In 2004, fearing that Republican Gov. Mitt Romney would appoint a fellow Republican to replace Sen. John Kerry should he become president, the Democratic-controlled Massachusetts Legislature changed the law, mandating a special election. Now, fearing that the push for health-care reform could be weakened by the absence of a 60th Democratic senator, that same legislature wants to change the law again, allowing the governor - now a Democrat - to make a quick appointment. With all due respect to the wishes of Sen. Edward Kennedy, this isn't how lawmaking is supposed to work. It smacks of political expediency and can only breed cynicism.
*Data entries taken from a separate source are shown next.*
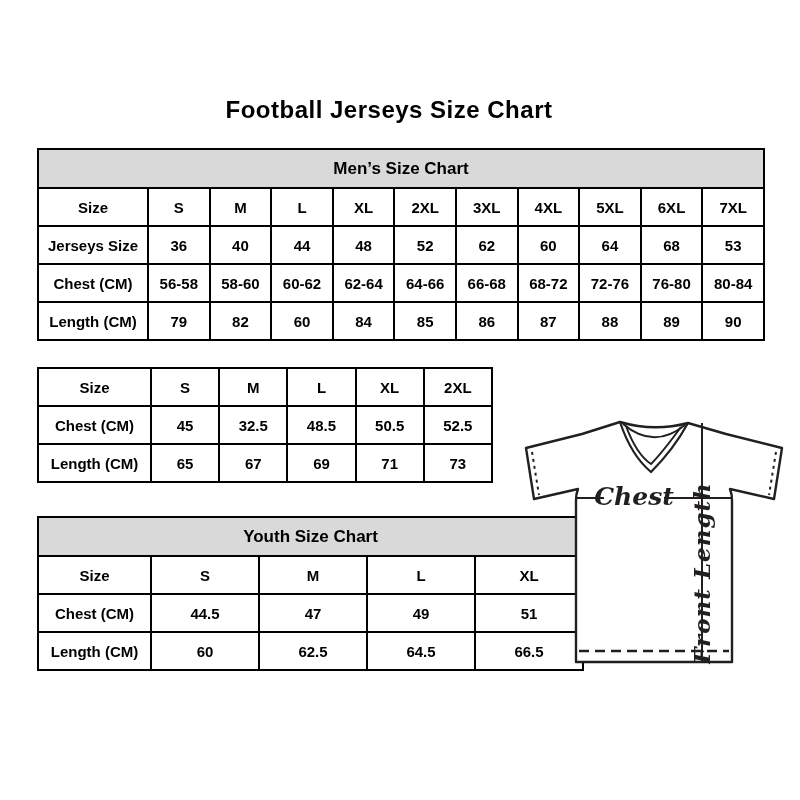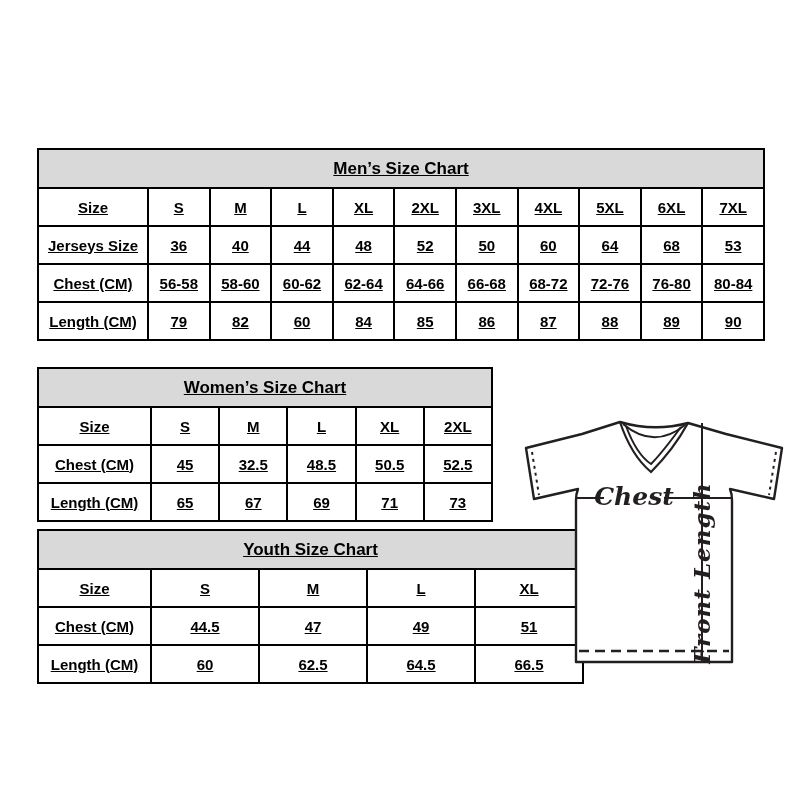--- a/index.html
+++ b/index.html
@@ -1,38 +1,39 @@
 <!DOCTYPE html>
 <html><head>
 <meta charset="utf-8">
 <style>
   html,body{margin:0;padding:0;background:#ffffff;}
   #page{position:relative;width:800px;height:800px;background:#ffffff;overflow:hidden;
         font-family:"Liberation Sans",sans-serif;color:#000;}
   .page-title{position:absolute;left:0;top:96px;width:778px;text-align:center;
         font-size:24px;font-weight:bold;letter-spacing:0.5px;}
   table.size-table{position:absolute;border-collapse:collapse;table-layout:fixed;
-        background:#fff;text-decoration:underline;}
+        background:#fff;}
   table.size-table th,table.size-table td{
         border:2px solid #000;height:36px;text-align:center;vertical-align:middle;
         font-weight:bold;font-size:15px;padding:0;color:#000;}
   table.size-table th.tbl-title{background:#d9d9d9;font-size:17px;height:37px;}
   #tbl-mens {left:37px;top:148px;width:728px;}
   #tbl-womens{left:37px;top:367px;width:456px;}
-  #tbl-youth{left:37px;top:529px;width:547px;border-radius:22px;}
+  #tbl-youth{left:37px;top:516px;width:547px;border-radius:22px;}
   #jersey-diagram{position:absolute;left:516px;top:398px;width:280px;height:275px;}
   #jersey-diagram svg{display:block;}
   .diagram-label{font-family:"DejaVu Serif",serif;font-style:italic;font-weight:bold;
         fill:#231f20;}
 </style>
 </head>
 <body>
 
 <div id="page">
 
+  <div class="page-title">Football Jerseys Size Chart</div>
 
   <table class="size-table" id="tbl-mens">
       <colgroup>
         <col style="width: 110px;">
         <col>
         <col>
         <col>
         <col>
         <col>
         <col>
@@ -58,21 +59,21 @@
           <th>6XL</th>
           <th>7XL</th>
         </tr>
         <tr>
           <th>Jerseys Size</th>
           <td>36</td>
           <td>40</td>
           <td>44</td>
           <td>48</td>
           <td>52</td>
-          <td>50</td>
+          <td>62</td>
           <td>60</td>
           <td>64</td>
           <td>68</td>
           <td>53</td>
         </tr>
         <tr>
           <th>Chest (CM)</th>
           <td>56-58</td>
           <td>58-60</td>
           <td>60-62</td>
@@ -103,23 +104,20 @@
       <colgroup>
         <col style="width: 113px;">
         <col>
         <col>
         <col>
         <col>
         <col>
       </colgroup>
       <tbody>
         <tr>
-          <th colspan="6" class="tbl-title">Women’s Size Chart</th>
-        </tr>
-        <tr>
           <th>Size</th>
           <th>S</th>
           <th>M</th>
           <th>L</th>
           <th>XL</th>
           <th>2XL</th>
         </tr>
         <tr>
           <th>Chest (CM)</th>
           <td>45</td>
Our view is that voters ought to be able to choose their senators. The current Senate helps show why. Illinois's governor treated Barack Obama's seat as property to be sold to the highest bidder. Joe Biden's seat in Delaware has been handled like a family heirloom, Hillary Rodham Clinton's was given away in an opaque and unbecoming process. On Friday, Florida Republican Gov. Charlie Crist named his former chief of staff to warm the seat for him, assuming that Crist will be elected to the seat next year. Throw in Colorado (whose Ken Salazar became interior secretary) and Texas (where Gov. Rick Perry is on deck to replace retiring Sen. Kay Bailey Hutchison) and you get 26.6 percent of Americans represented by a senator for whom no one voted.
Under a Massachusetts law enacted in 2004, the special election to replace Kennedy must be held 145 to 160 days after declaration of the vacancy. Maybe that's too long - though if you make the time too short, you give an unfair advantage to insiders with big money chests and name recognition. Now Democratic Gov. Deval Patrick says he would sign legislation to give him the power to fill a vacancy with someone who vows not to run in the special election - though such a promise not to run probably can't be legally mandated. This plan was proposed to Patrick by Kennedy in July and revealed last week.
Massachusetts Democratic state Rep. William Straus, who chaired the Joint Committee on Election Laws, which devised the 2004 law, has a better idea for the governor. "Stay out of it," Straus advises. "It's time for the governor to just pick election dates."